**PROBLEM TO SOLVE:** A single number is required: how many lines in the records below contain "isotope".

═════ RECORDED DATA

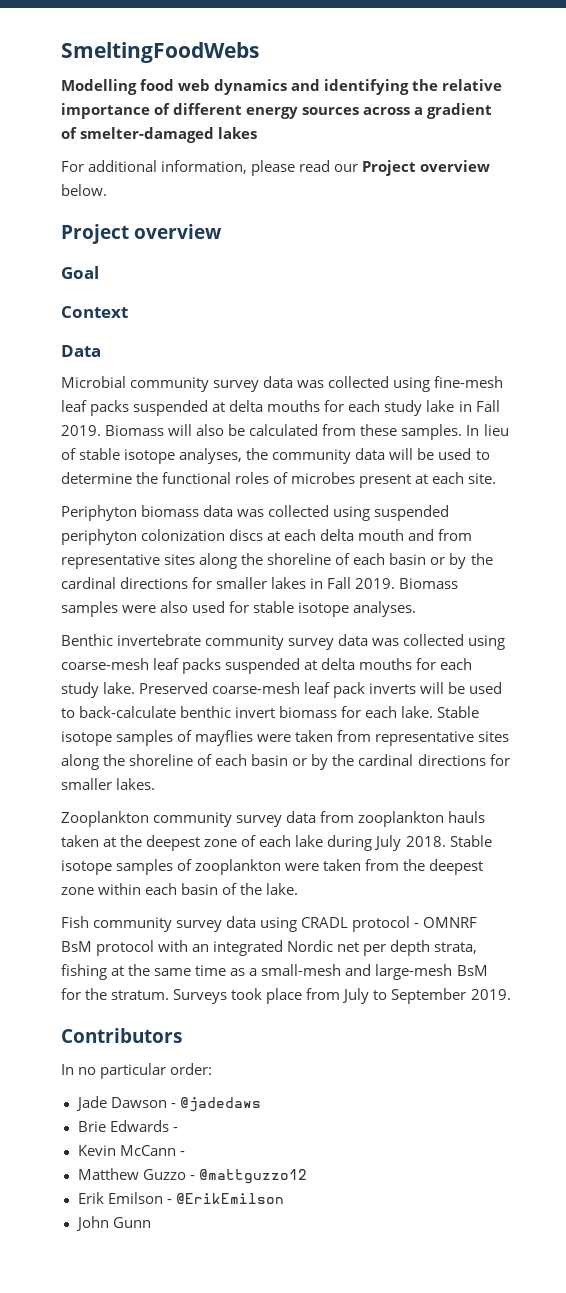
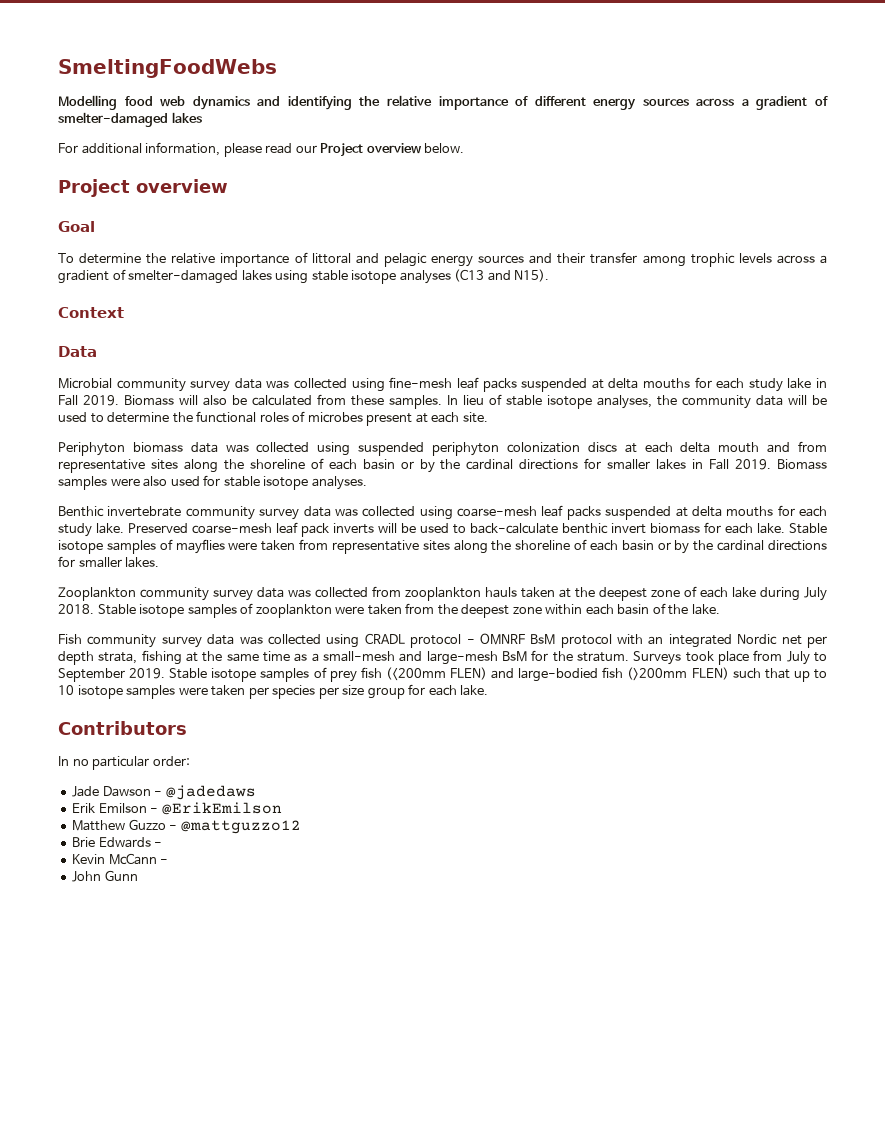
(99, 272) none -> [58,252,827,267] [58,269,550,284] // To determine the relative importance of littoral and pelagic energy sources and their transfer among trophic levels across a gradient of smelter-damaged lakes using stable isotope analyses (C13 and N15).
(317, 817) none -> [288,587,368,598] was collected
(257, 922) none -> [239,634,321,645] was collected
(511, 994) none -> [169,667,827,682] [58,684,489,699] Stable isotope samples of prey fish (<200mm FLEN) and large-bodied fish (>200mm FLEN) such that up to 10 isotope samples were taken per species per size group for each lake.
(261, 1104) none -> [72,802,282,815] [72,819,301,834] // Erik Emilson - @ErikEmilson // Matthew Guzzo - @mattguzzo12
[77,1168,307,1184] [77,1192,284,1204] // Matthew Guzzo - @mattguzzo12 // Erik Emilson - @ErikEmilson -> (169, 861) none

══════════

**RESPONSE FOR THIS EXERCISE:** 2